Avviso che questa è la mia prima slash degna di questo nome. La storia contiene infatti una scena omoerotica non descritta nei dettagli, avviso comunque  in modo che i non interessati possano saltarla.
Ringrazio in anticipo tutti coloro che passeranno a leggere questo raccontino e soprattutto chi vorrà lasciare la propria opinione.
Il titolo e le strofe inserite nella storia provengono dalla canzone "Pale Blue Eyes" dei Velvet Underground, di cui non accampo i diritti.

Buona Lettura ^^
Linger on your pale blue eyes

La corsia dell’ospedale era un miscuglio soffocante di odori contrastanti: l’olezzo pungente della liscivia si mescolava a quello dell’ammoniaca e alle fisiologiche emanazioni del sudore dei pazienti, che impregnava le lenzuola. Più ci si avvicinava ai letti più si avvertiva l’odore del sangue, che in alcuni casi trapelava sulle bende, rovinando l’apparenza immacolata del reparto per mostrare tutta la cruda realtà del dolore che ospitava.
La maggior parte dei ricoverati cercava di resistere come poteva alla sofferenza, perché le scorte di morfina erano ridotte e ad ognuno ne spettava una quantità a malapena sufficiente. I degenti dunque si arrangiavano come riuscivano: qualcuno mordeva le coperte, altri si aggrappavano disperatamente ai commilitoni venuti a far loro visita, che li confortavano come potevano, altri ancora dormivano esausti, a tratti agitandosi sotto le coperte per il forte dolore, che non li abbandonava nemmeno nel sonno.
C’era un solo letto, in fondo alla camerata, da cui non proveniva alcun suono.
Il soldato semplice Hans Toller vi giaceva del tutto immobile, pallido come morto, la testa bionda abbandonata sul guanciale e piegata verso una spalla, gli occhi inesorabilmente chiusi. Gli avevano rimboccato le coperte fino al mento, nascondendo le bende che avvolgevano il suo magro torace, devastato dalle schegge di una granata.

Al suo capezzale, il soldato Klaus Bergener intinse una pezzuola in una bacinella, strizzò via l’acqua in eccesso e la passò sul volto dell’amico, un gesto delicato come una carezza, e indugiò sulle sue labbra esangui, tamponandole per dissetarlo. Il ferito non mosse un muscolo, nemmeno una minuscola contrazione deturpò la tragica immobilità del suo viso.  Da tre giorni, dopo che era stato ferito, era rimasto incosciente.
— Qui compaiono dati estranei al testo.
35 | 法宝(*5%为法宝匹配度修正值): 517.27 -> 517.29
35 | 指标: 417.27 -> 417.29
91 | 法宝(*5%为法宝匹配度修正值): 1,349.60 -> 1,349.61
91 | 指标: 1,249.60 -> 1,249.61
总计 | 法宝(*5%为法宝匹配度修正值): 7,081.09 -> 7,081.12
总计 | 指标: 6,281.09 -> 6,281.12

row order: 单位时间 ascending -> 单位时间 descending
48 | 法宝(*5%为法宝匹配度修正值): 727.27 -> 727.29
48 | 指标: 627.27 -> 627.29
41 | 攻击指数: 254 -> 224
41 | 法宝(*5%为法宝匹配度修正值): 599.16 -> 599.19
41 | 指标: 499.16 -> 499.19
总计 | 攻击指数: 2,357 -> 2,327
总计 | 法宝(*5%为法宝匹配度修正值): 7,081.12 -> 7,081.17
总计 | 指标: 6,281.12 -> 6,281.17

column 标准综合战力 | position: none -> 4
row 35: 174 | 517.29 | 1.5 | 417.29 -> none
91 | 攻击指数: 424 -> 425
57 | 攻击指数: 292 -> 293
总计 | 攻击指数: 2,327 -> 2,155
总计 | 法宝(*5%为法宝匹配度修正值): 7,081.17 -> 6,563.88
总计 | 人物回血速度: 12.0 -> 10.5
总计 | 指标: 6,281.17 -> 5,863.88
I medici avevano dato la colpa alla copiosa emorragia e allo stress che il lungo intervento di rimozione dei frammenti aveva causato al suo corpo.
Klaus non era un medico ma sapeva che più si prolungava lo stato d’incoscienza più le speranze di sopravvivenza di Hans diminuivano.
Con la coda dell’occhio si accertò che tutti nel reparto fossero coinvolti nei propri compiti e, certo di non essere osservato da nessuno, si chinò sul compagno. Gli pettinò il ciuffo biondo con il palmo e proseguì ad accarezzargli la testa: “Hansi? Hansi? Resisti, mein lieb. Sono qui accanto a te. Non ti lascio.” Si chinò tanto da accostargli le labbra ad una tempia e gli sussurrò all’orecchio “Mi manchi. Ti prego: cerca di resistere. Ho bisogno di te.”
Senza staccargli la mano dal capo, si poggiò con la fronte sul guanciale accanto a lui perché nessuno vedesse le lacrime che minacciavano di scorrere dai suoi occhi grigi.
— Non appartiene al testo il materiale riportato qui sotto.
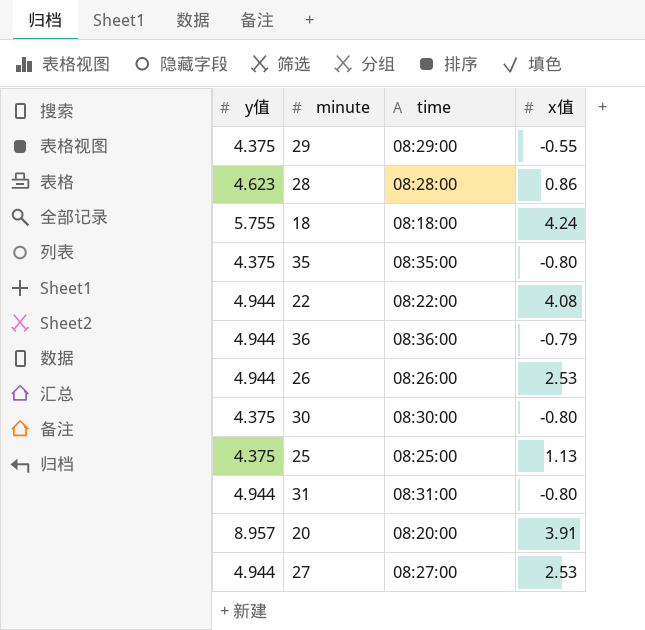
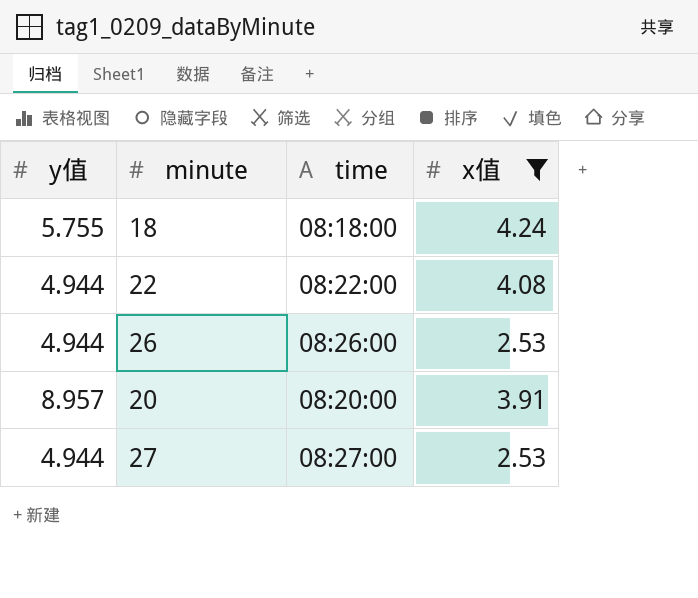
filter: none -> x值 >= 2.53

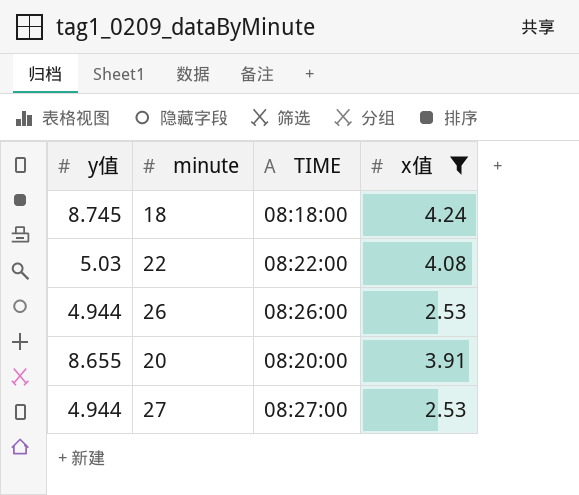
column name: time -> TIME
18 | y值: 5.755 -> 8.745
22 | y值: 4.944 -> 5.03
20 | y值: 8.957 -> 8.655

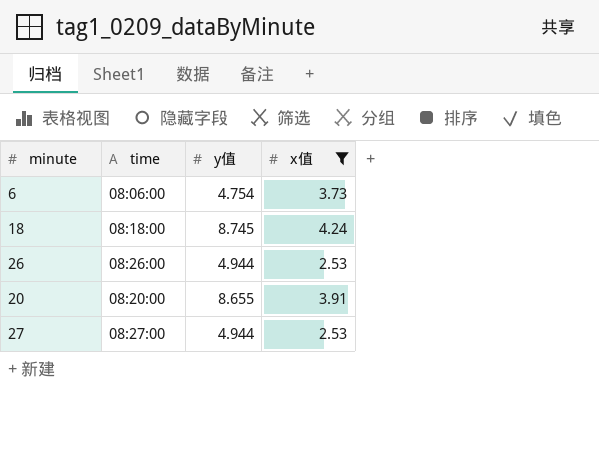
column name: TIME -> time
column y值 | position: 1 -> 3
row 22: 5.03 | 08:22:00 | 4.08 -> none
row 6: none -> 08:06:00 | 4.754 | 3.73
Gli mancava terribilmente ogni aspetto di Hans e avrebbe dato la vita pur di vedere i suoi occhi azzurri aprirsi un’ultima volta. Non aveva detto nulla agli ufficiali superiori né all’ufficiale medico quando lo aveva trasportato a braccia, grondante di sangue, al posto di medicazione. Non aveva detto nulla a nessuno ma si sentiva in colpa perché non aveva potuto proteggere il suo compagno.
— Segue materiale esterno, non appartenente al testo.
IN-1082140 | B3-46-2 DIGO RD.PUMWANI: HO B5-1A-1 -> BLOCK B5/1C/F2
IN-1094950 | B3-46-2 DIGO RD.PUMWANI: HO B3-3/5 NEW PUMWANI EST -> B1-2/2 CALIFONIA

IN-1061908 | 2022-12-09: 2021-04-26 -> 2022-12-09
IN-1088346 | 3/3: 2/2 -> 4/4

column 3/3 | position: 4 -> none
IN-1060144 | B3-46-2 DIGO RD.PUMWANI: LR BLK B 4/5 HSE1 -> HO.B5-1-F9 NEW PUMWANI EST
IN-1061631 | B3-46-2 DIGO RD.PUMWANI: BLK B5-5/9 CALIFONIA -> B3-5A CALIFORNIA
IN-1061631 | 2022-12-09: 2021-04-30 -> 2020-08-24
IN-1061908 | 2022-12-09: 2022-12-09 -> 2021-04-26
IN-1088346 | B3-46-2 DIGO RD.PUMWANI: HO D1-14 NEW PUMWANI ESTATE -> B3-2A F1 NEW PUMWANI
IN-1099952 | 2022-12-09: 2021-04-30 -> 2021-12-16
Non aveva visto arrivare la granata, non si era accorto di nulla finché Hans non gli era balzato davanti, spingendolo a terra e coprendolo con il proprio corpo. Quando aveva riaperto gli occhi l’altro era steso a terra accanto a lui, pallido come un fantasma e coperto di sangue.
Klaus gli si era precipitato accanto e lo aveva raccolto tra le braccia: “Hansi? Hansi!”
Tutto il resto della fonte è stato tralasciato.